Personal information
- Born: 1 June 1985 (age 40) The Hague, Netherlands
- Nationality: Dutch
- Height: 1.78 m (5 ft 10 in)
- Playing position: Centre back

Club information
- Current club: SG BBM Bietigheim
- Number: 3

Senior clubs
- Years: Team
- 2009–2011: KIF Vejen
- 2011–2014: HC Leipzig
- 2014–2015: Viborg HK
- 2015–2020: SG BBM Bietigheim

National team
- Years: Team / Apps / (Gls)
- 2005–2018: Netherlands / 139 / (451)

Medal record
European Championship
| Silver medal – second place | 2016 Sweden |  |
| Bronze medal – third place | 2018 France |  |

= Maura Visser =

Dutch handball player (born 1985)

Maura Visser (born 1 June 1985) is a Dutch handballer who plays as a playmaker for SG BBM Bietigheim.

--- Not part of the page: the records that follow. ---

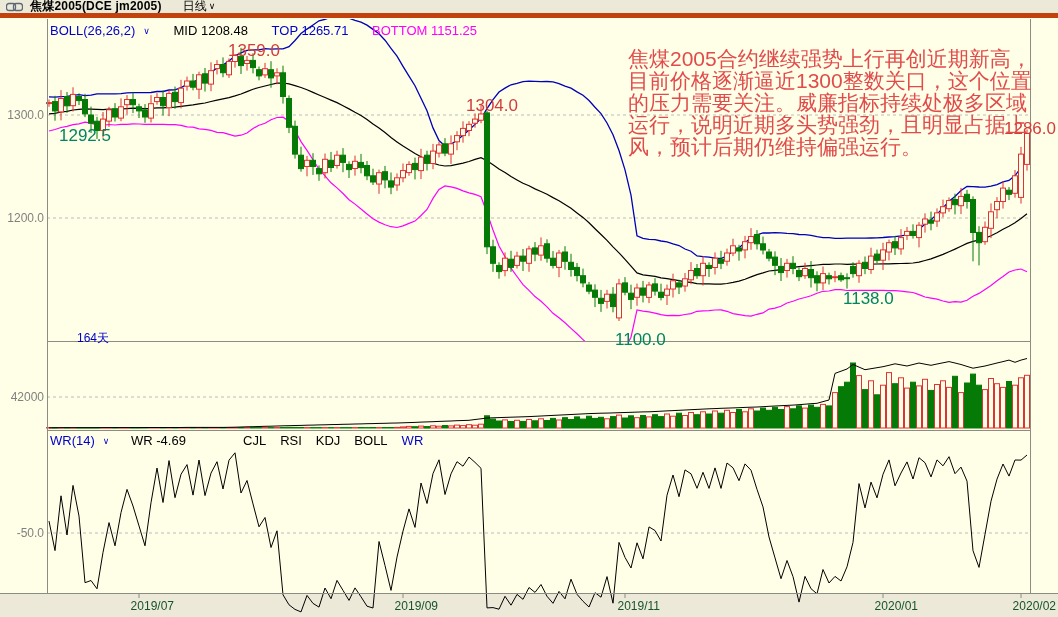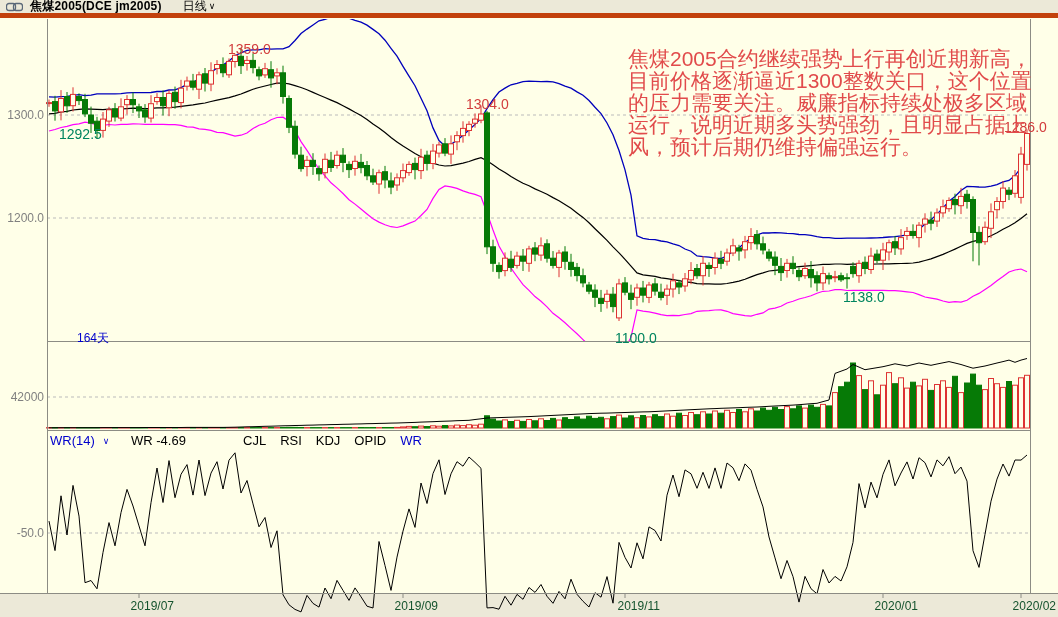--- a/index.html
+++ b/index.html
@@ -45,6 +45,12 @@
     <span class="period"><span>日线</span><span class="caret">∨</span></span>
   </div>
 
+  <div class="panel-header" style="left:50px;top:23px;">
+    <span class="blue"><span>BOLL(26,26,2)</span><span class="caret">∨</span></span>
+    <span style="margin-left:8px;">MID 1208.48</span>
+    <span class="blue" style="margin-left:14px;">TOP 1265.71</span>
+    <span class="magenta" style="margin-left:14px;">BOTTOM 1151.25</span>
+  </div>
 
 
   <div class="panel-header" style="left:50px;top:433px;">

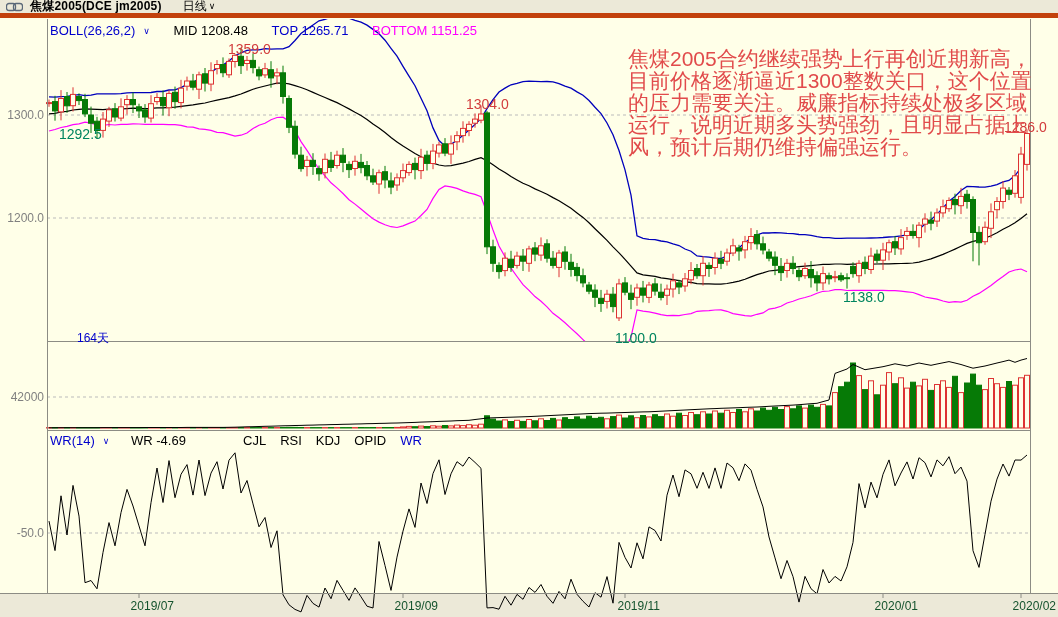--- a/index.html
+++ b/index.html
@@ -20,7 +20,7 @@
   .bottom-strip{position:absolute;left:0;top:594px;width:1058px;height:23px;background:#ece9d8;z-index:1;}
   .x-label{position:absolute;top:599px;width:70px;text-align:right;color:#14532d;z-index:5;}
   .svgbox{position:absolute;left:0;z-index:2;}
-  .tag{position:absolute;z-index:7;font-size:14px;pointer-events:none;white-space:nowrap;}
+  .tag{position:absolute;z-index:7;font-size:17px;pointer-events:none;white-space:nowrap;}
   .annotation{position:absolute;left:628px;top:48px;width:416px;z-index:8;
               font-size:21px;line-height:22px;letter-spacing:0;}
   .days-label{position:absolute;left:49px;top:330px;z-index:6;margin-left:28px;}

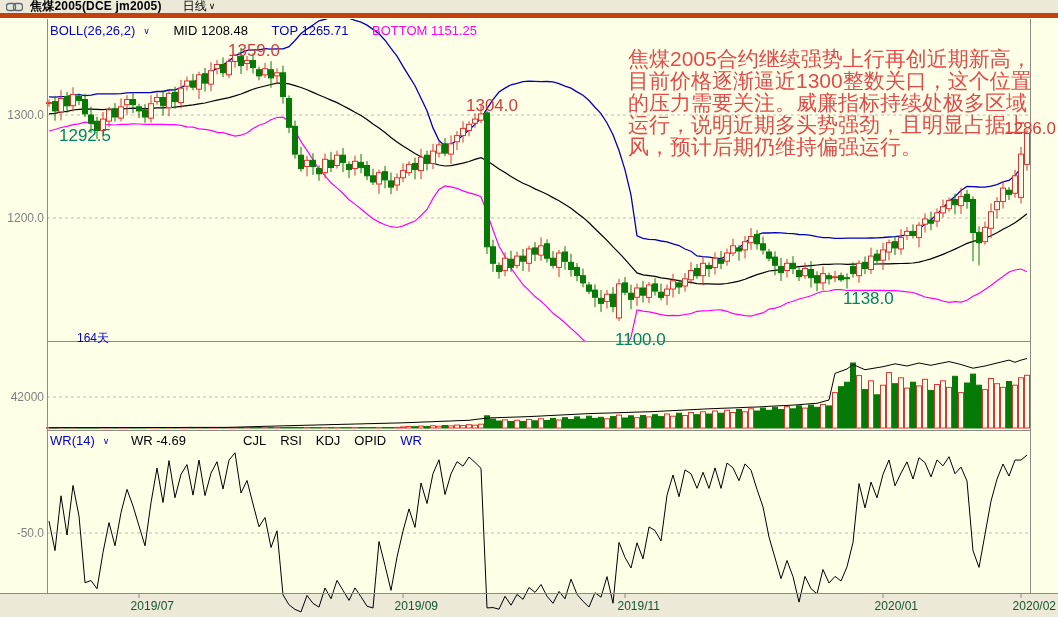--- a/index.html
+++ b/index.html
@@ -61,7 +61,7 @@
       <div class="tab">CJL</div>
       <div class="tab">RSI</div>
       <div class="tab">KDJ</div>
-      <div class="tab">OPID</div>
+      <div class="tab">BOLL</div>
       <div class="tab active">WR</div>
     </div>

She competed at the 2010 European Women's Handball Championship, where the Dutch team placed eighth, and Visser was listed among the top ten goalscorers of the tournament (scoring 36 goals). She was taken off the national team after the 2011 World Championships but was selected by new head coach Helle Thomsen to make her return at the 2016 European Championships where the Dutch national team won silver.